It is an abnormal and relentless fear of heights.
Victims of this condition are known as “acrophobes.” They always feel excessive discomfort and nervousness at heights.
Acrophobia, also known as ” Fear of heights ,” is an anxiety disorder in which people develop panic behavior when they are at a certain height.
Whether on the sixth floor of a skyscraper, from a high mountain or standing on a ladder, the patient feels that he is exposed, regardless of the magnitude of the height, it triggers an inexplicable anxiety and the fear that he is going to plunge into the depths. .

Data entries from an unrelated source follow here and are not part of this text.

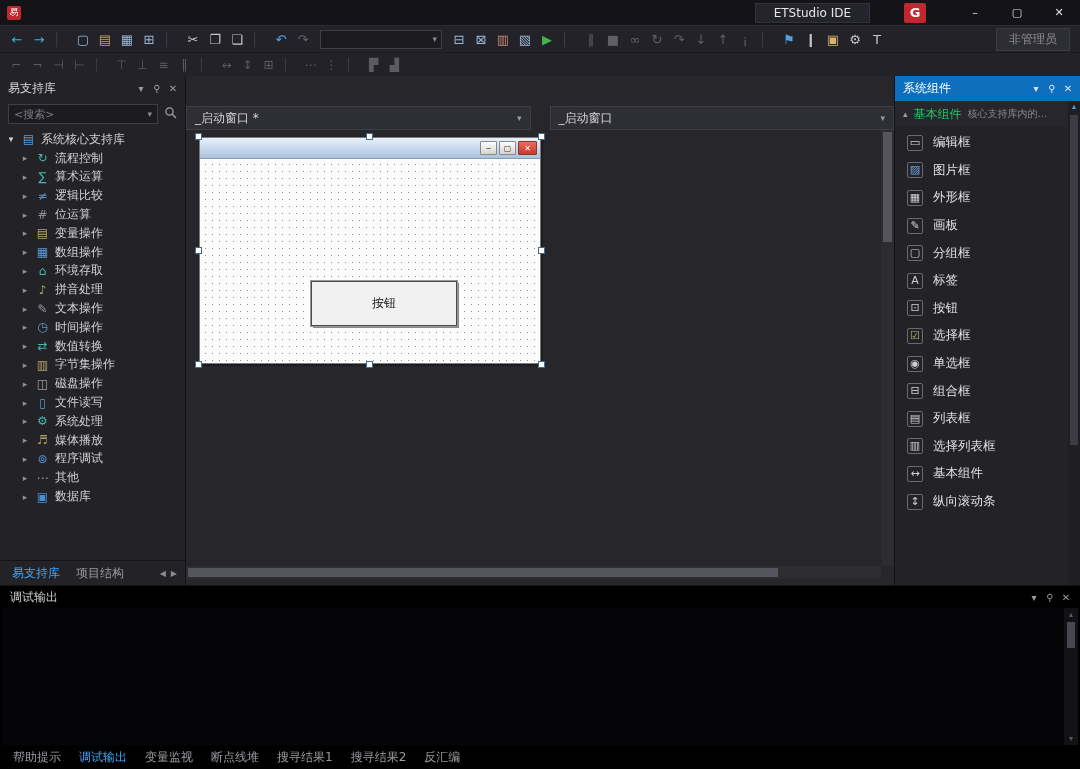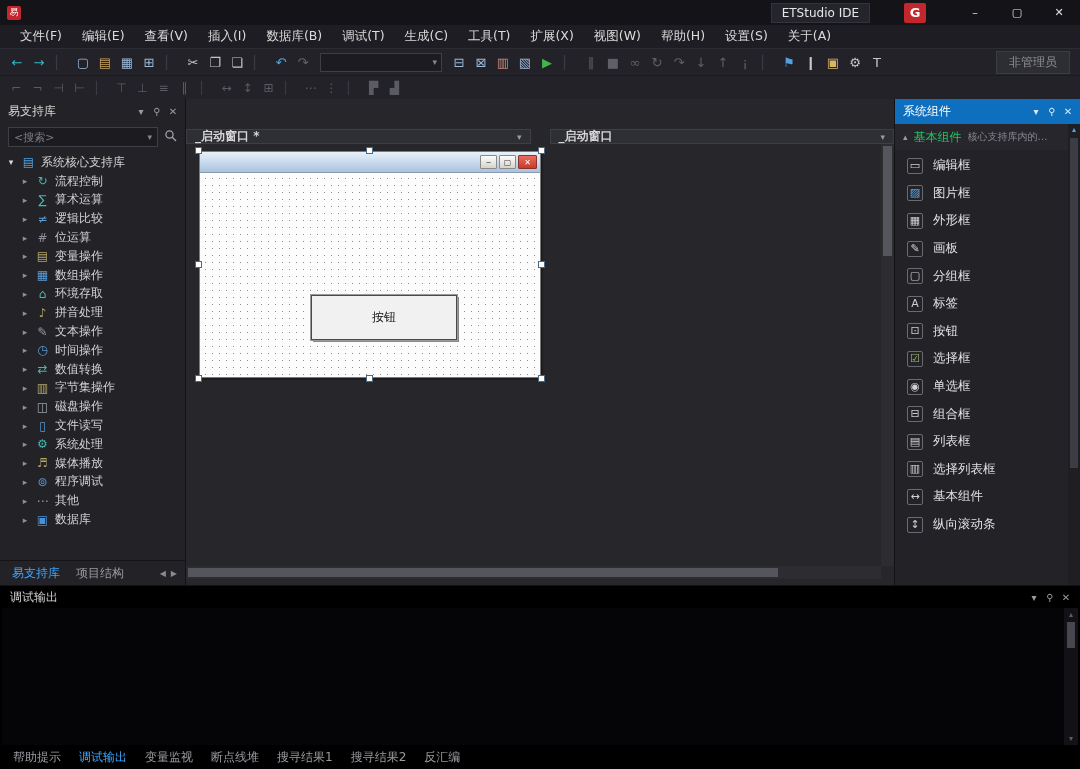"ETStudio IDE" .ide-tab { padding: 2px 10px -> 2px 18px }
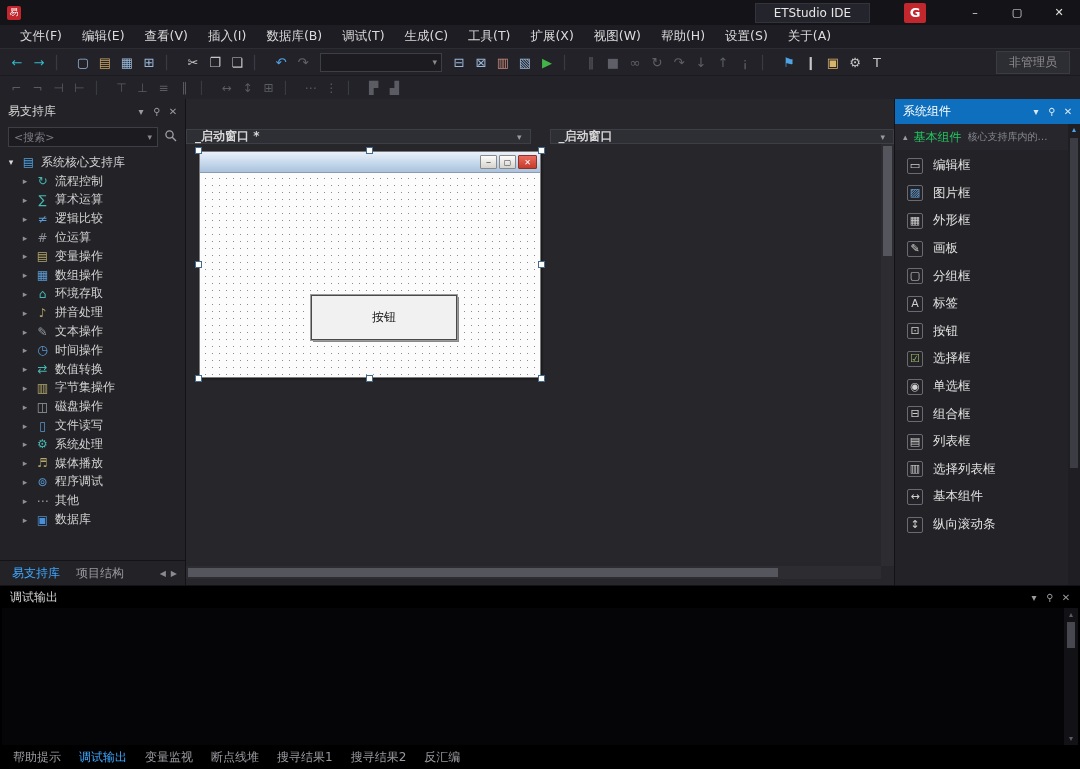"文件(F)" div.menubar { html: <div> <div>文件(F)</div> <div>编辑(E)</div> <div>查看(V)</div> <div>插入(I)</div> <div>数据库(B)</div> <div>调试(T)</div> <div>生成(C)</div> <div>工具(T)</div> <div>扩展(X)</div> <div>视图(W)</div> <div>帮助(H)</div> <div>设置(S)</div> <div>关于(A)</div> </div> -> none }
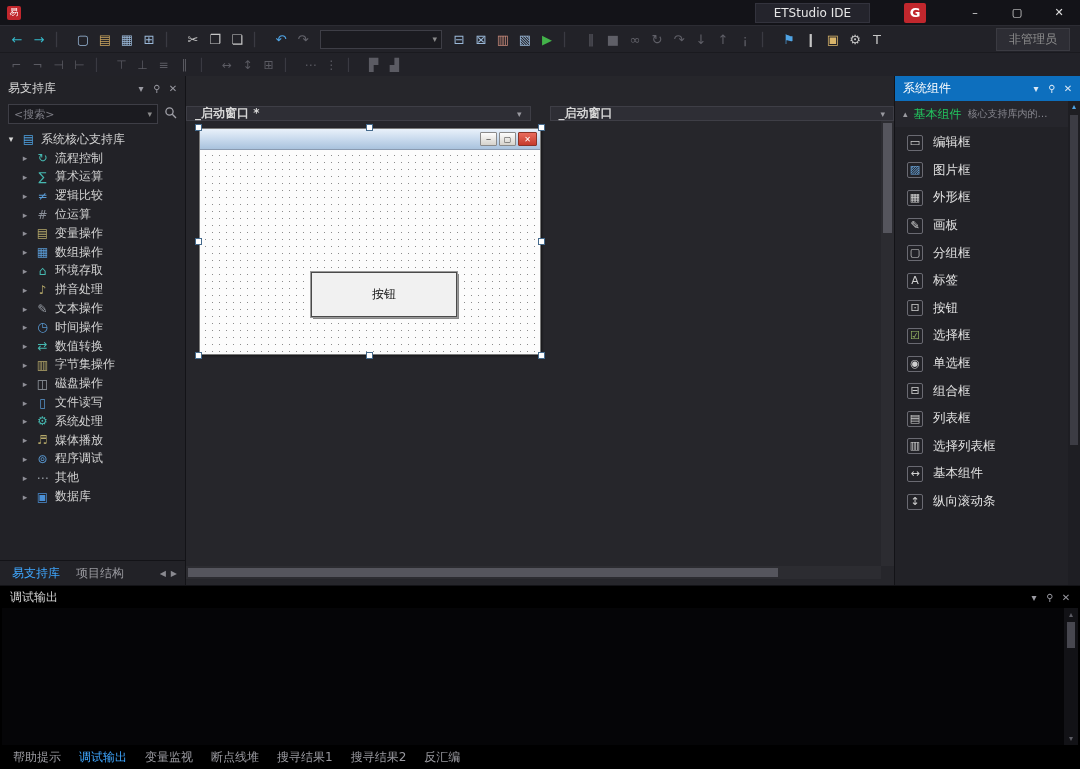"_启动窗口 *" .combo-row { font-weight: bold -> none; height: 15px -> 24px }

The term acrophobia is derived from the Greek words “acron” which means height and “phobos” which refer to fear.
Causes of acrophobia
The condition belongs to a particular category of phobias called “space and movement discomfort,” which refers to the situational specificity of the symptoms that occur in some patients with balance and panic disorders.
Such ailments are marked by visual information inadequate for the normal orientation of the body.

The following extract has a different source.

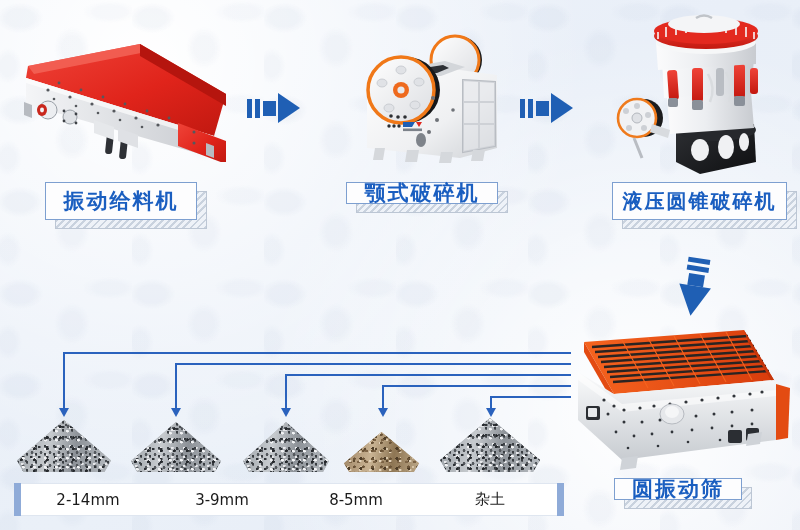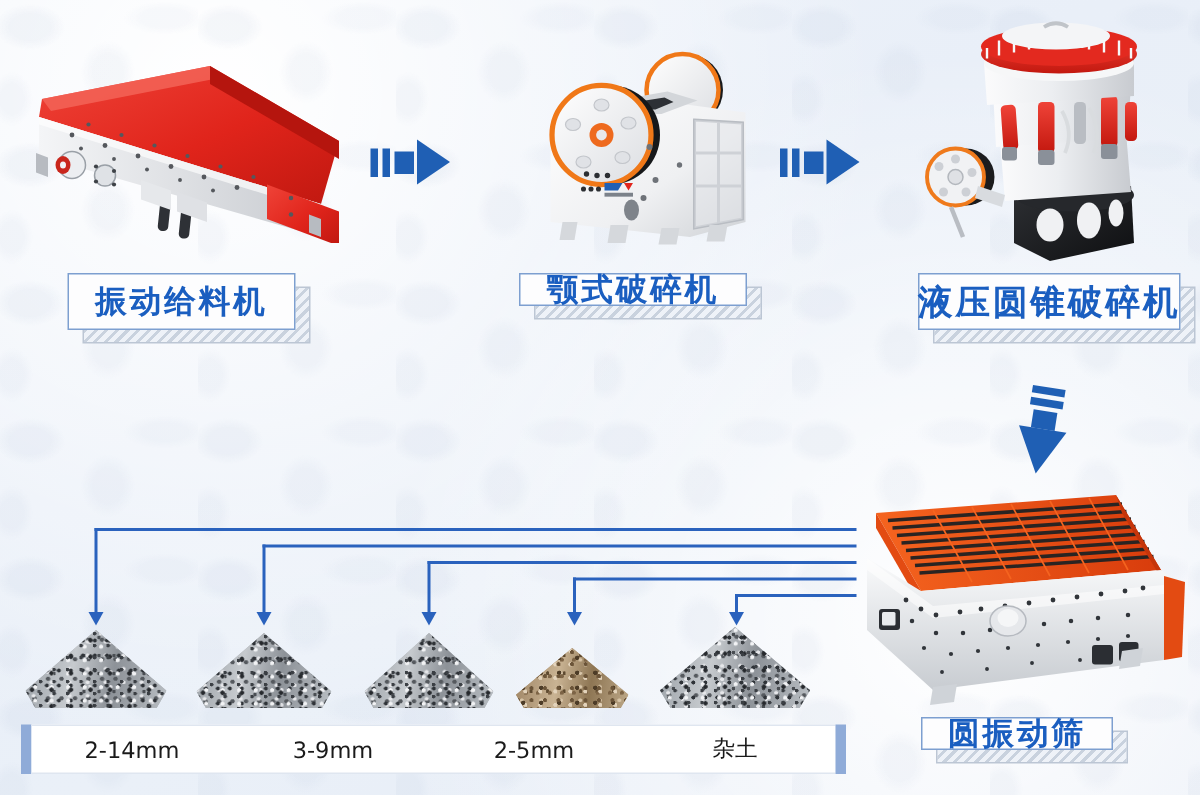"液压圆锥破碎机" span.txt { font-size: 23px -> 20px }
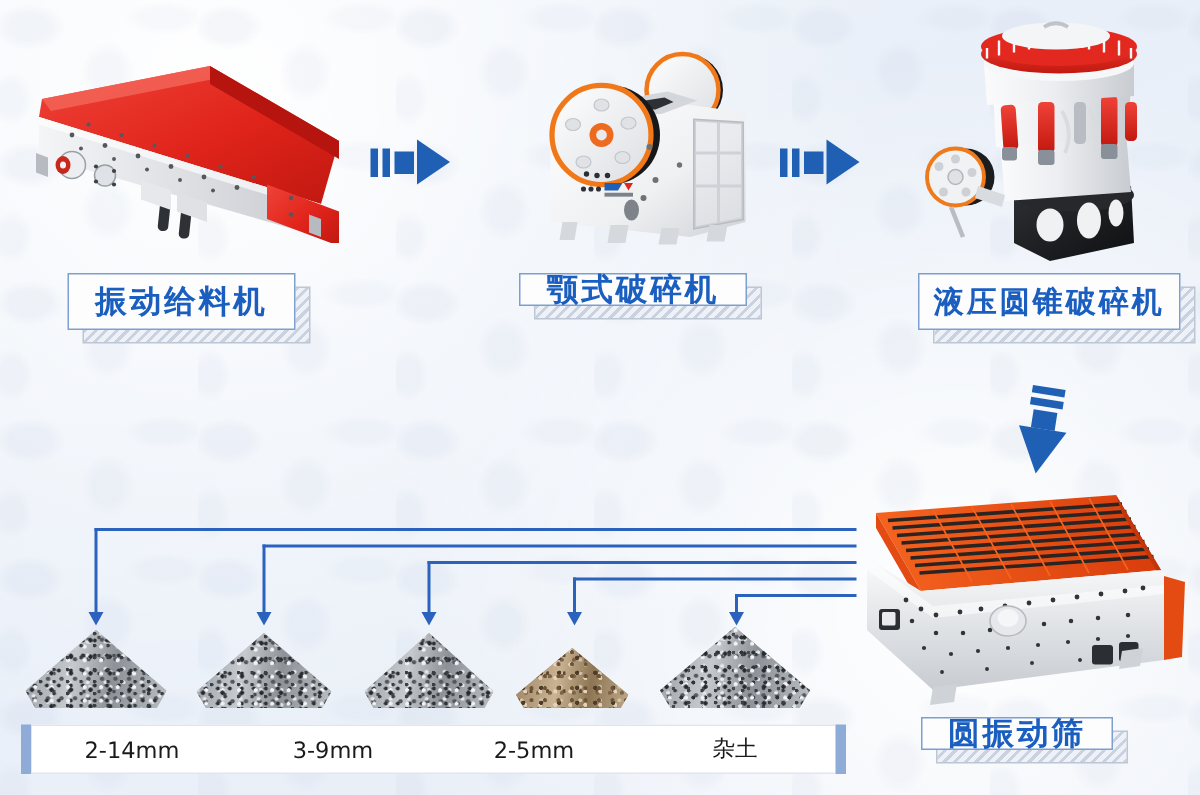"2-5mm" div.cell { text: 2-5mm -> 8-5mm }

The vestibular system in the body controls the balance mechanism that requires coordination between the eyes, the inner ear, the joints, and the muscles.
Each of these organs sends important signals about the position of the brain to balance the body.
However, there is a sudden loss of vestibular function in acrophobes, resulting in balance dysfunction.
Visual cues perceived by patients gradually decrease with increasing height. This causes difficulty in maintaining proper balance.
At higher altitudes, an appropriate visual system is needed for a normal view of any object.
The perception of movement as well as the integration of locomotion deteriorates severely, when the individual is at a certain height, causing a weak response.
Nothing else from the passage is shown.